Tuesday, July 24, 2018

The Inevitability of Tinkering

In the 80s, when I completed my high school, the only source of information was books – personal or in the library of a school or college. To know about anything, you had to seek access to these books.

Also, the only source of physical material or gadgets or such consumer goods was the corner shop. If you wanted to have something, you would have to find a suitable business that sold it and you could buy it off them. As a consumer in the 80s, the economy was controlled by what is referred to as the ‘license raj’. You could only buy something which local companies with the government license to manufacture things within the country, could sell you. Having access to consumer goods manufactured abroad required you to shell out big money in the ‘grey’ market.

Cut to the 90s and one of the two aspects mentioned above changed drastically. I got employment in a modern S&T institute of India that provided easy Internet access. Now, besides the library, the Internet was an easy and copious source of information at the touch of my finger tips. With the evolution of Internet and subsequent birth of Yahoo, Google and such search engines, access to information grew exponentially. Ideas in one part of the world could flow to you almost overnight.  Those ideas impacted social as well as scientific, academic and every other activity in the country. However having access to information was one thing and having the ability to implement those ideas through physical, tangible things was quite another. Access to tools, implements and material was still regulated and hard to come by.

In the mid 2000s, things started changing such that access to physical objects became easier. Internet banking coupled with Ebay, Flipkart, Amazon and such e-commerce sites, changed things almost overnight. So much so, that majority of well-healed Indians found it easier to shop on the Internet than go to a physical store to fulfill their material needs.
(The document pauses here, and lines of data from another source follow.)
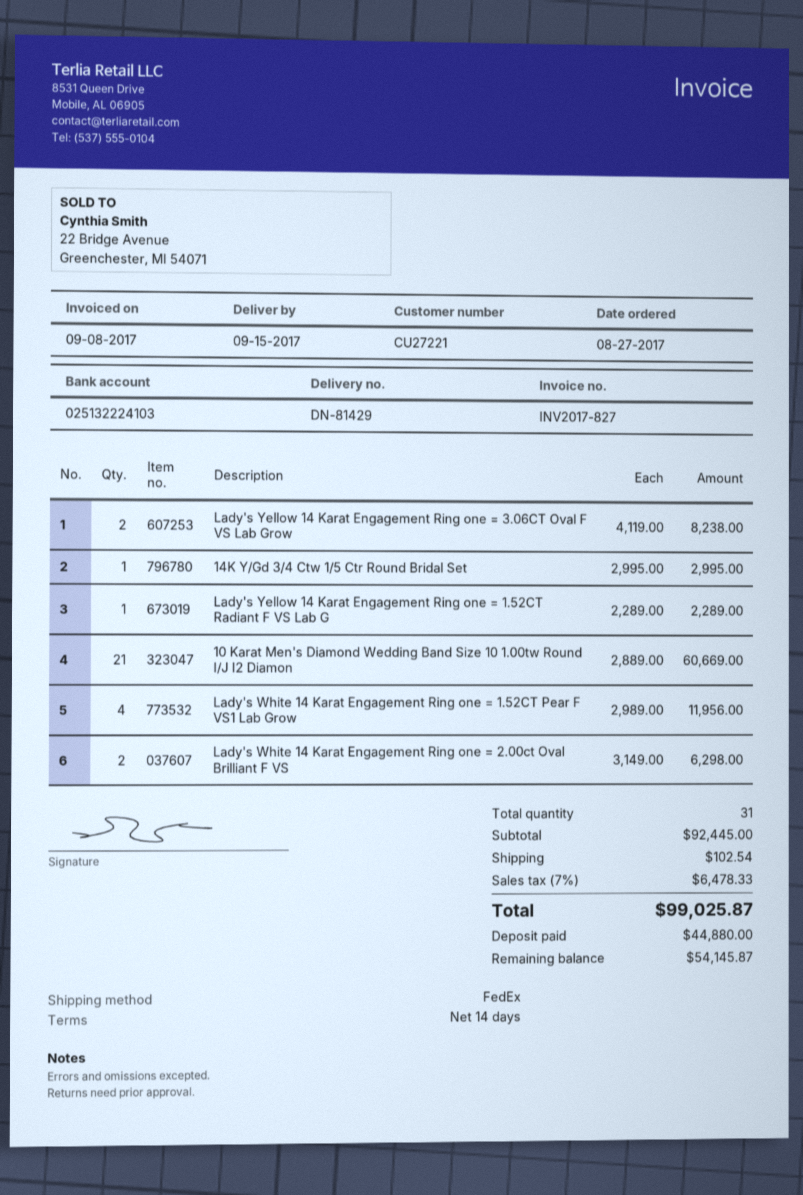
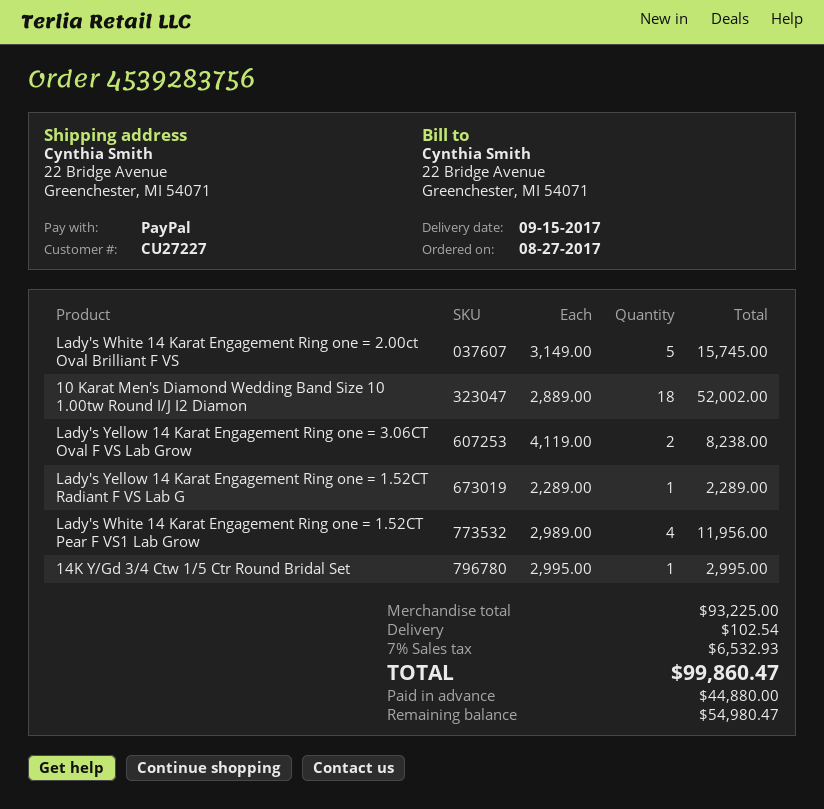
customer number: CU27221 -> CU27227
10 Karat Men's Diamond Wedding Band Size 10 1.00tw Round I/J I2 Diamon: 21 x 2889.00 = 60669.00 -> 18 x 2889.00 = 52002.00
Lady's White 14 Karat Engagement Ring one = 2.00ct Oval Brilliant F VS: 2 x 3149.00 = 6298.00 -> 5 x 3149.00 = 15745.00
subtotal: 92445.00 -> 93225.00
tax: 7% = 6478.33 -> 7% = 6532.93
total: 99025.87 -> 99860.47
balance: 54145.87 -> 54980.47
In the second decade of this millennium, the access to Internet as well as Internet assisted material purchasing mechanism has led to something quite dramatic – the democratization of access to information as well as material objects has percolated down to people of all ages specially in schools and colleges. A cookery enthusiast in North India in the 90s would find it near impossible to cook say, the 'Paniyaram', a South Indian delicacy, which requires a special vessel. Today one can fulfill that need over Flipkart/Amazon almost instantly. While we may rue the harmful impact of Facebook and WhatAspp on the lives of young people, an aspect of this ease of access, that is undeniable in importance, is the flow of ideas regarding what a kid of comparable age is doing in countries across the globe! She is not only Facebook’ing or WhatAss’ing, but is also putting the Internet to good use towards enhancing her STEM education. Young people in India are not insulated from such ideas and activities.
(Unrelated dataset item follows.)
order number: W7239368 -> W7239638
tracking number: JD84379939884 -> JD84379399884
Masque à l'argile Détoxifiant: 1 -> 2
Given this scenario, what should our schools and colleges do? They could remain mute spectators to this development and pretend that they are the sole repository of knowledge and scientific skills only to find the rug pulled from under their feet, so to say. Thankfully, the Government of India has shown alacrity in recognizing the growing trend of ‘making’ things on your own and ‘tinkering’ in general. The idea of ‘digital manufacturing’ that is staring in our face will leave us further impoverished unless we wake up to it's potential as well as the threat it poses. Digital manufacturing refers to the concept of transaction of blueprint/design of a product over the Internet assisted by local manufacturing facility that reduces transportation costs and delays and allows people in any corner of the country to have access to material and products of their choice, unlimited and unshackled by the physical distribution mechanisms.

The Government of India has started ‘Atal Tinkering Labs’ in lot of schools (~ 5000 schools as of July 2018) but given the limited resources, it cannot reach each and every young person in the country. But every young person can see what is happening in their more affluent neighborhood and across the world and if she can afford, she would start making things on her own, cocking a snook at the established ‘centres of knowledge’ and reduce them to mere certificate distribution centres.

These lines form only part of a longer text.